But when, with my brother's jack-knife, I had cut me a long limber horse with a good thick knob for a head,
and peeled him slick and clean except a few leaves for the tail, and cinched my brother's belt
around his head for a rein, I'd straddle and canter him fast up the grass bank to the path,
trot along in the lovely dust that talcumed over his hoofs, hiding my toes, and turning
his feet to swift half-moons. The willow knob with the strap jouncing between my thighs
was the pommel and yet the poll of my nickering pony's head. My head and my neck were mine,
yet they were shaped like a horse. My hair flopped to the side like the mane of a horse in the wind.

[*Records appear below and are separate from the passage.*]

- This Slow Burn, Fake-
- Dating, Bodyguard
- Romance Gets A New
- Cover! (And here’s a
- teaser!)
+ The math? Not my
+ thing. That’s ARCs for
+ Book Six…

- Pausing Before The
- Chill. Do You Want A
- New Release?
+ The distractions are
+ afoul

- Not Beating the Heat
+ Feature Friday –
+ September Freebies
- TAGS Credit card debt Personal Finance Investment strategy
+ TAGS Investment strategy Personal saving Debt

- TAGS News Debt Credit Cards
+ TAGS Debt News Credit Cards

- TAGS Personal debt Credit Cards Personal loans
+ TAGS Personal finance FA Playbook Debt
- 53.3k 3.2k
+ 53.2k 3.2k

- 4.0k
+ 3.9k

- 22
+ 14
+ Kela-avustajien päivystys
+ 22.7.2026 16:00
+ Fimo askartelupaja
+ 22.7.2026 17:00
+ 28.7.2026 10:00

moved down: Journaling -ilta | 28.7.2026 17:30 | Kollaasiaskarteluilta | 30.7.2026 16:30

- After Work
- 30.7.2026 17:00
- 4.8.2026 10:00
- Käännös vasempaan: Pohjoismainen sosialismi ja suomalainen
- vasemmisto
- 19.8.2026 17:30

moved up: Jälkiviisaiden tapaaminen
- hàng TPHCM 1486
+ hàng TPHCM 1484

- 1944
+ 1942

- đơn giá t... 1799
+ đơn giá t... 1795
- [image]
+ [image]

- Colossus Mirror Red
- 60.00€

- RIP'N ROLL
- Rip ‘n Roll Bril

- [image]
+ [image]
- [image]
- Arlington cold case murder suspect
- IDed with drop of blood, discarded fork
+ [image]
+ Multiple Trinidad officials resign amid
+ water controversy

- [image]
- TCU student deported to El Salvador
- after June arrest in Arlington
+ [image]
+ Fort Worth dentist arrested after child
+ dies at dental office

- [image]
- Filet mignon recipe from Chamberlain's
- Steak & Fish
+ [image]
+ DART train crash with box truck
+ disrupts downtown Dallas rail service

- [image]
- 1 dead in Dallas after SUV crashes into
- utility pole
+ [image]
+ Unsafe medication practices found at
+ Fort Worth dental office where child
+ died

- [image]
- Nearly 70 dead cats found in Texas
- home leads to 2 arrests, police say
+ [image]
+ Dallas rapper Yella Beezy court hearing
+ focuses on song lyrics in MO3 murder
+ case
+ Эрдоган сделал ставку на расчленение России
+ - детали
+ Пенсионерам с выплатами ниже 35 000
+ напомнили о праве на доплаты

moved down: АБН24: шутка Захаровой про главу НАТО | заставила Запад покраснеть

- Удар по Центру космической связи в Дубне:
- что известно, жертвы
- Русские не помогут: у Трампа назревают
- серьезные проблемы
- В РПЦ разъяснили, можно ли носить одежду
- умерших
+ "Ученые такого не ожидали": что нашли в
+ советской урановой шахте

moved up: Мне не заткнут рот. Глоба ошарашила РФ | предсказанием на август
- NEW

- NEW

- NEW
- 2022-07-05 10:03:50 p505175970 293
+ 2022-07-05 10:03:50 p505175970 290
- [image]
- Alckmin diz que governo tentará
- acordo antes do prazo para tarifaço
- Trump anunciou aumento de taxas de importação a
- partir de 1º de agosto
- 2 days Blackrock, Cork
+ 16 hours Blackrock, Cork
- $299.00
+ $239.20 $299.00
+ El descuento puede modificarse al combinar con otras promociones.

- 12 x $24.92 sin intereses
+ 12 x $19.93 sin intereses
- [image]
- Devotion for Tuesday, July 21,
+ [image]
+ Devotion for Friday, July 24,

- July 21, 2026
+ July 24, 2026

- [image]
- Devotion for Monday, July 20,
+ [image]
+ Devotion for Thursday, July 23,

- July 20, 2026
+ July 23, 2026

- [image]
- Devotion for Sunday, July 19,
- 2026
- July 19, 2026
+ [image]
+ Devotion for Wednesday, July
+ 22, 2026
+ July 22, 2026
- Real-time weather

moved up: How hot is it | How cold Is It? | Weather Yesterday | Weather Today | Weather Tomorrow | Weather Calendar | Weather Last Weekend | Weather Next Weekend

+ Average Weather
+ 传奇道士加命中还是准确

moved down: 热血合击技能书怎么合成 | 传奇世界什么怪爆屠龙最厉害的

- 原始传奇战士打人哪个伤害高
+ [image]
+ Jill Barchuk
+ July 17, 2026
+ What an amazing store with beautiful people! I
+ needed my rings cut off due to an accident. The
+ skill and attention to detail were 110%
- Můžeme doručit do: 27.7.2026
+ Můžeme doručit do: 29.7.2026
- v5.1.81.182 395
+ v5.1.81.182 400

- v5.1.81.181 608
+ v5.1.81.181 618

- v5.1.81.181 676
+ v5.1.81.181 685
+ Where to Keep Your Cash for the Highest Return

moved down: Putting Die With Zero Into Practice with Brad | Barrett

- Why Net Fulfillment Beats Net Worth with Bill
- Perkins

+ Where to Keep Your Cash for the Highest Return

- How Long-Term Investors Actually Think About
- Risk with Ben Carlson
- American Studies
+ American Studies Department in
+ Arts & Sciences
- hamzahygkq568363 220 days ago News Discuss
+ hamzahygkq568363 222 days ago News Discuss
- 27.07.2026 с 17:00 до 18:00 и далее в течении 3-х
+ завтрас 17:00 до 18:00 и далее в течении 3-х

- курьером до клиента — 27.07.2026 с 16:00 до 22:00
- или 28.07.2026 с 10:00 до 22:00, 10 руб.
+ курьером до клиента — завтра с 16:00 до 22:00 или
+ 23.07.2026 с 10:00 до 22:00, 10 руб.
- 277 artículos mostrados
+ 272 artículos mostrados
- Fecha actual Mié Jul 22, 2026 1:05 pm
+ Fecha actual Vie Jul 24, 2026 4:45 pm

My forelock swung in my eyes, my neck arched and I snorted. I shied and skittered and reared,
stopped and raised my knees, pawed at the ground and quivered. My teeth bared as we wheeled
and swished through the dust again. I was the horse and the rider, and the leather I slapped to his rump
spanked my own behind. Doubled, my two hoofs beat a gallop along the bank,
the wind twanged in my mane, my mouth squared to the bit. And yet I sat on my steed
quiet, negligent riding, my toes standing the stirrups, my thighs hugging his ribs.
At a walk we drew up to the porch. I tethered him to a paling. Dismounting, I smoothed my skirt
and entered the dusky hall. My feet on the clean linoleum left ghostly toes in the hall.
Where have you been? said my mother. Been riding, I said from the sink, and filled me a glass of water.
What's that in your pocket? she said. Just my knife. It weighted my pocket and stretched my dress awry.
Go tie back your hair, said my mother, and Why Is your mouth all green? Rob Roy, he pulled some clover as we crossed the field, I told her.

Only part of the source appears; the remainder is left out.